The question also rises as to the best method to estimate the phytate-P level in the feed. There are two ways do this: by calculating a value based on the declared phytate-P in feedstuff data bases, or by analysis. In the latter, this can be through NIR (Near-infrared) or by wet chemistry.

Regarding NIR it should be noted that the accuracy of analysis at these low levels is quite poor, and errors of 10-20% are common. Similarly, the determination of the phytate-P levels by wet chemistry produces an analytical error of up to 20%. Although it might be argued that the calculated phytate-P in feed based on the feedstuff database and the feed composition does not always reflect the local situation, it will still give the best estimate.
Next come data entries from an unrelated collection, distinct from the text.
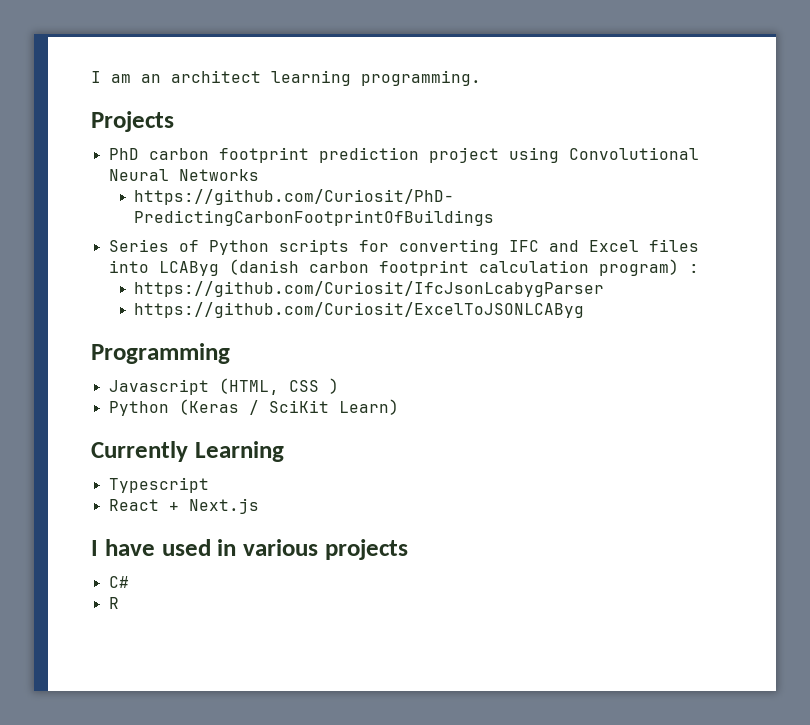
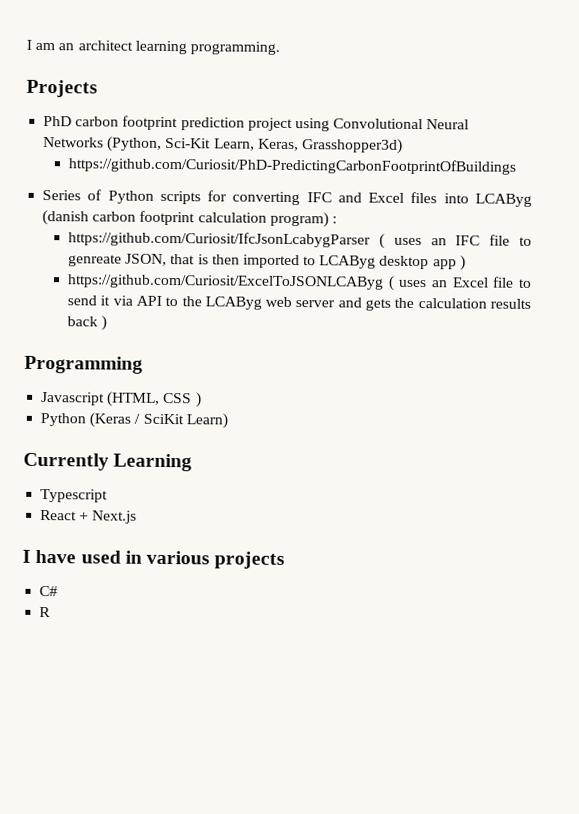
- PhD carbon footprint prediction project using Convolutional Neural Networks
+ PhD carbon footprint prediction project using Convolutional Neural Networks (Python, Sci-Kit Learn, Keras, Grasshopper3d)
- https://github.com/Curiosit/IfcJsonLcabygParser
- https://github.com/Curiosit/ExcelToJSONLCAByg
+ https://github.com/Curiosit/IfcJsonLcabygParser ( uses an IFC file to genreate JSON, that is then imported to LCAByg desktop app )
+ https://github.com/Curiosit/ExcelToJSONLCAByg ( uses an Excel file to send it via API to the LCAByg web server and gets the calculation results back )

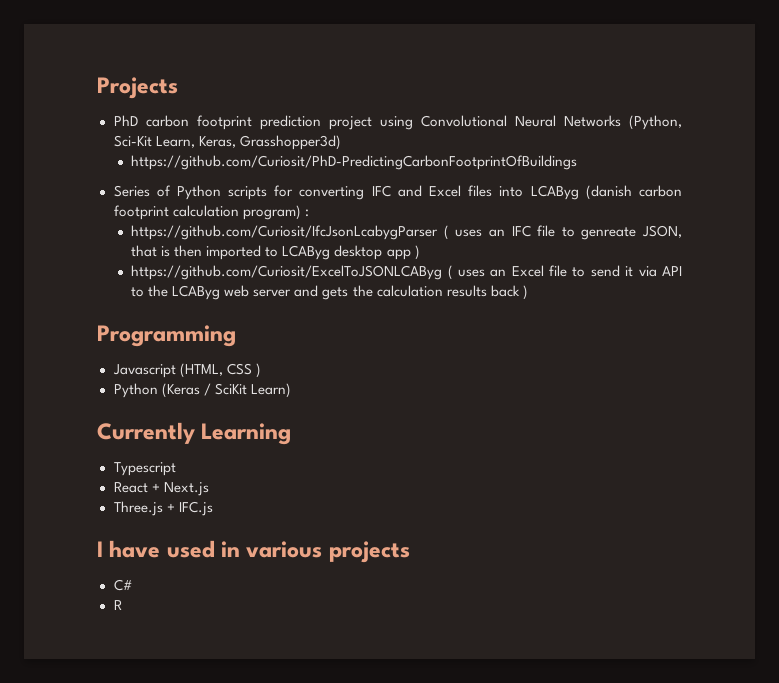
- I am an architect learning programming.
+ Three.js + IFC.js

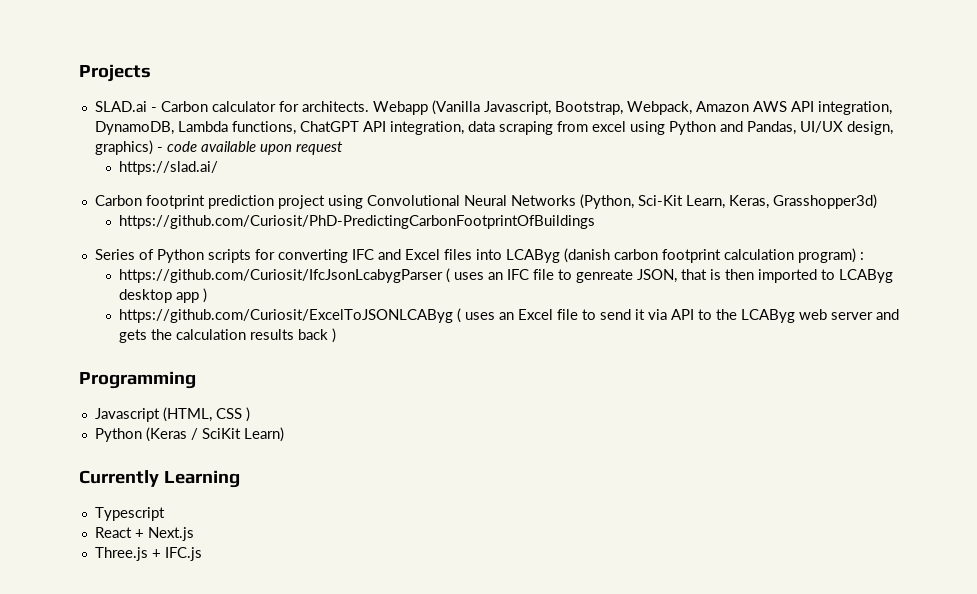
- PhD carbon footprint prediction project using Convolutional Neural Networks (Python, Sci-Kit Learn, Keras, Grasshopper3d)
+ SLAD.ai - Carbon calculator for architects. Webapp (Vanilla Javascript, Bootstrap, Webpack, Amazon AWS API integration, DynamoDB, Lambda functions, ChatGPT API integration, data scraping from excel using Python and Pandas, UI/UX design, graphics) - code available upon request
+ https://slad.ai/
+ Carbon footprint prediction project using Convolutional Neural Networks (Python, Sci-Kit Learn, Keras, Grasshopper3d)
- I have used in various projects
- C#
- R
One option can be to use the phytate-P levels declared in feedstuffs of two different feedstuff databases, as this can achieve a more accurate estimate of the real phytate-P levels in feed. For instance, as can be seen in Figure 1, the declared phytate-P levels by CVB are higher compared to the ones of INRA, so final feeds will have a higher (CVB) or lower (INRA) phytate-P levels. So, using both values can give you a “minimum – maximum” range.

In summary, we can conclude the following: claiming matrix values higher than 2g P per kg of feed has no sense in commercially viable feeds as only 70-80% of the phytate-P can be destroyed; and the theoretical calculation of the phytate-P level from feed stuff databases is still the best way to estimate the real phytate-P levels in feed and is probably more accurate than estimation by NIRS or wet chemistry.